Jeunisme : attention danger

Pour se rapprocher des jeunes, il ne suffit pas pour nos politiciens d’utiliser les mêmes outils que les jeunes (blog, Messenger…) et faire croire qu’on aime les mêmes stars de variété. Pourtant les hommes politiques essaient systématiquement cette approche. Ils veulent paraître branchés, ils tombent dans le jeunisme, mais ce combat est impossible comme Gombrowicz l’a décrit dans toute son œuvre. La puissance de la jeunesse vous dévore, vous ne pouvez pas la canaliser, surtout pas l’arrêter, il faut presque agir avec elle comme le judoka qui s’appuie sur la force de son adversaire.

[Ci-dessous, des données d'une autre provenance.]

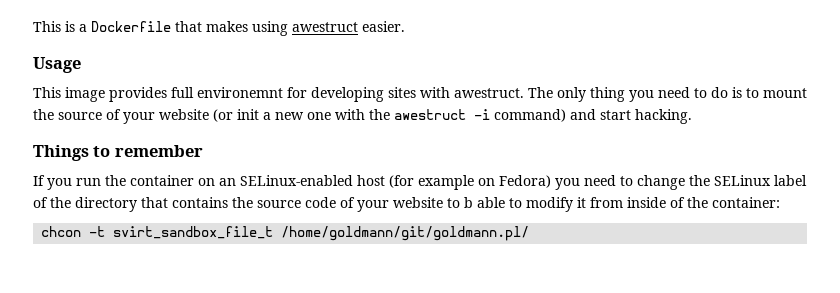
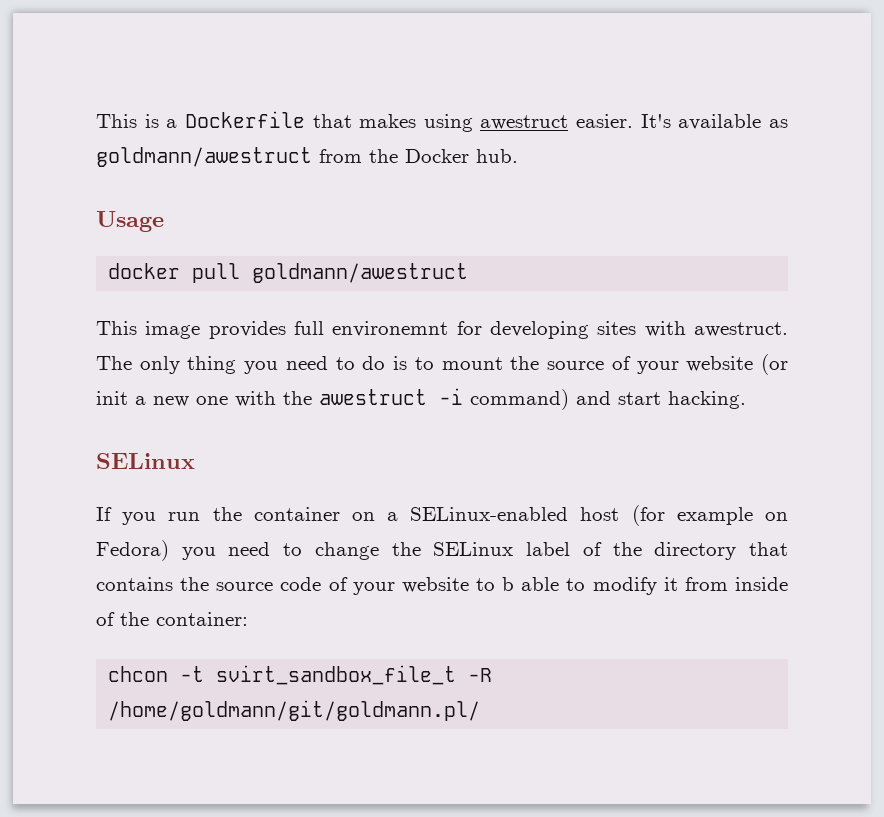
[33,57,81,73] // Usage -> [640,114,788,130] [96,147,518,167] [96,211,164,232] [108,263,469,283] It's available as goldmann/awestruct from the Docker hub. // Usage // docker pull goldmann/awestruct
[33,145,203,161] Things to remember -> [96,453,195,469] SELinux
[219,178,236,186] an -> [387,512,399,521] a
(274, 232) none -> [468,668,493,682] -R

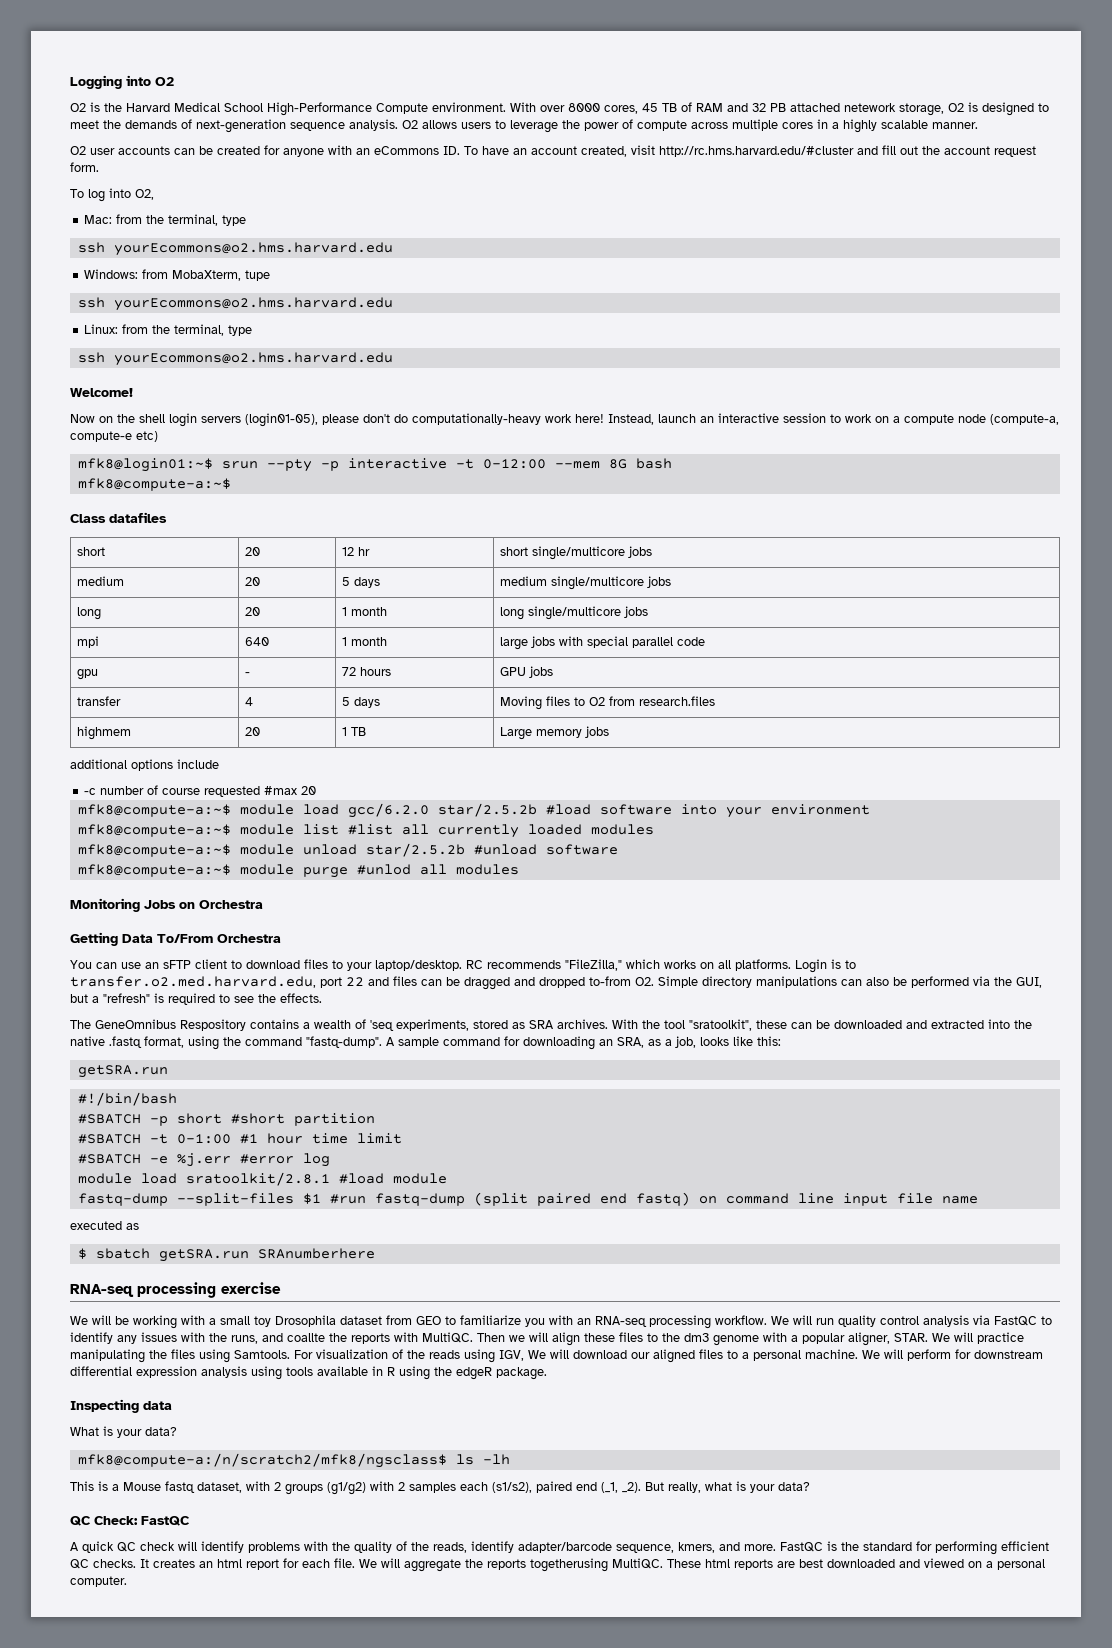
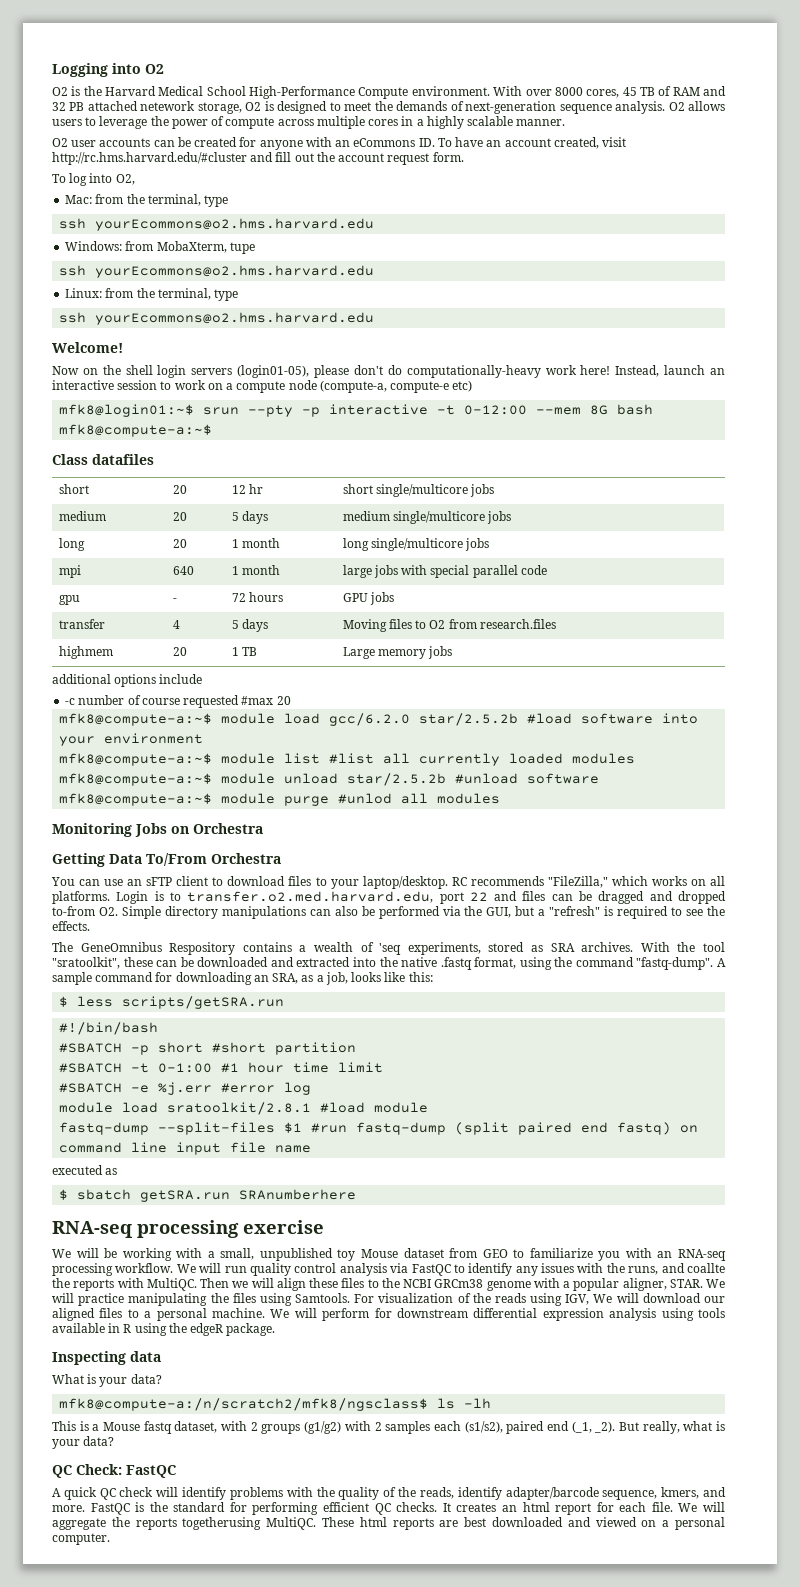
[77,1065,168,1078] getSRA.run -> [59,996,285,1009] $ less scripts/getSRA.run
[220,1315,336,1327] small toy Drosophila -> [220,1248,398,1261] small, unpublished toy Mouse
[684,1333,709,1342] dm3 -> [403,1279,484,1288] NCBI GRCm38

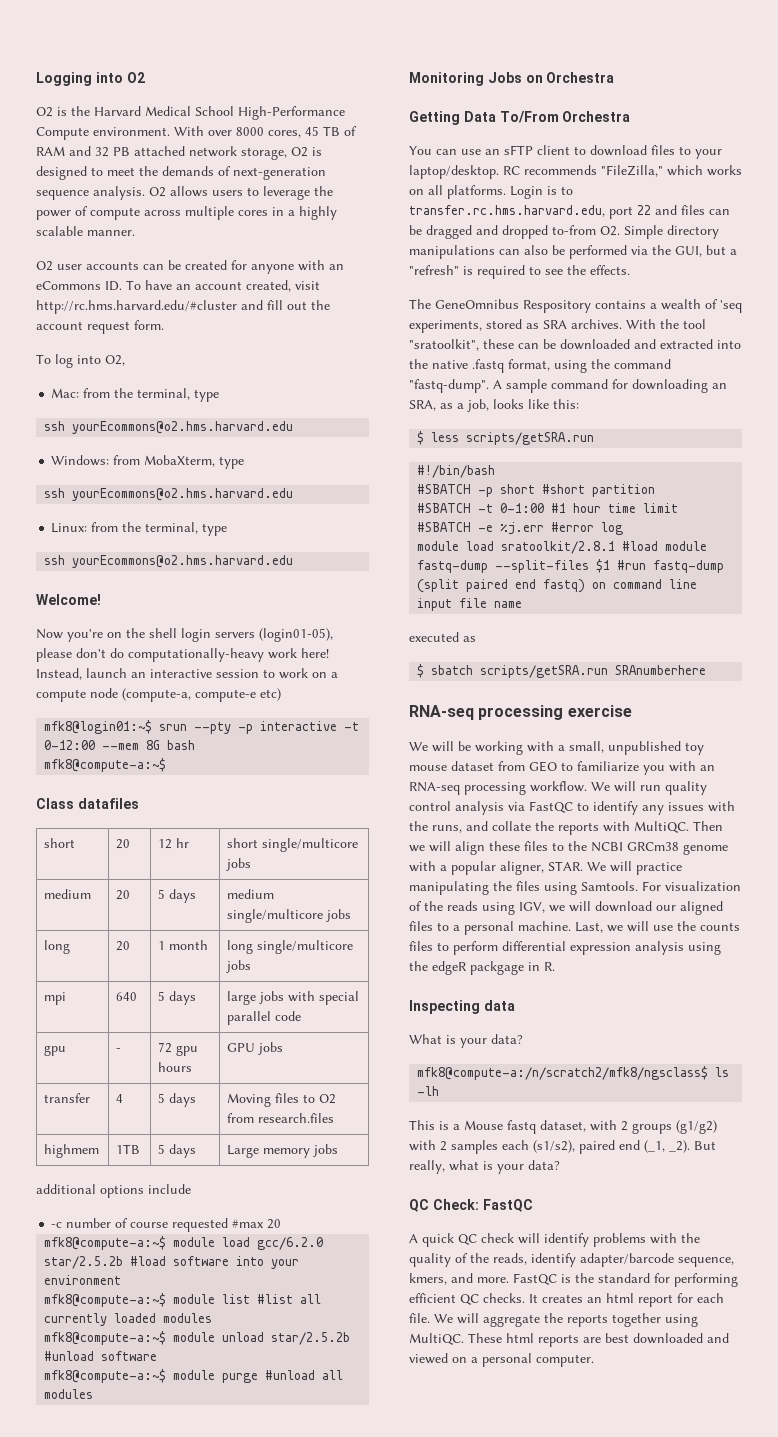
[140,101,196,111] netework -> [189,146,237,157] network
[229,242,255,254] tupe -> [219,456,245,469] type
(79, 370) none -> [67,629,103,642] you're
[231,565,281,575] 1 month -> [158,991,197,1005] 5 days
(246, 597) none -> [176,1045,199,1056] gpu
[172,647,187,656] [231,647,258,656] 20 | 1 TB -> [116,1144,141,1154] [158,1144,197,1158] 1TB | 5 days
[338,793,393,804] #unlod -> [265,1370,316,1380] #unload
[187,891,434,903] transfer.o2.med.harvard.edu, -> [409,205,605,217] transfer.rc.hms.harvard.edu,
[140,1190,231,1202] getSRA.run -> [480,665,609,678] scripts/getSRA.run
[360,1249,398,1258] Mouse -> [409,765,447,771] mouse
[687,1263,726,1273] coallte -> [492,821,531,831] collate
[593,1294,613,1303] We -> [549,905,565,912] we
[270,1308,725,1321] [52,1323,276,1336] We will perform for downstream differential expression analysis using tools available in R using the edgeR package. -> [575,921,740,933] [409,941,721,955] [409,961,555,975] Last, we will use the counts files to perform differential expression analysis using the edgeR packgage in R.
[182,1517,262,1530] togetherusing -> [612,1313,698,1327] together using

Je crois que les jeunes se moquent que les politiciens les singent. Avec leur costard, les politiciens ne font jamais branchés de toute façon. Mais c’est surtout par leurs idées qu’ils sont à côté de la plaque. À force de rabâcher les mêmes litanies, ils ont fatigué les parents, maintenant ils épuisent les enfants. Eux, ils attendent des idées nouvelles qui changeront le monde, qui éviteront à la planète de partir en fumée, qui laisseront espérer un avenir durable et laisseront de la place pour le rêve.

Une partie des jeunes, ceux qui terminent leurs études, sont souvent inquiets, ils ont peur pour l’avenir. Mais ils ont peur parce que personne ne propose d’idées neuves. Du coup, ils ont raison d’avoir peur. Un monde sans nouveauté, c’est un monde mort. Et la technologie ne peut pas, à elle seule, occuper le terrain du rêve.

Problème : les idées neuves existent, des idées ni de gauche, ni de droite, mais les partis ne peuvent pas s’en faire les porte-paroles car ces idées contredisent l’idée même de parti. Alors c’est aux jeunes de faire de la politique, de créer des réseaux, de faire circuler les idées, d’agir… c’est à eux de changer le monde car les politiciens n’arriveront pas à le faire.

Si, malgré tout, les politiciens veulent séduire la jeunesse, il reste une solution, toute simple : partager le pouvoir avec les jeunes. L’histoire a toujours été faite par des hommes jeunes. C’est une anomalie des démocraties de ne mettre que des vieux au pouvoir.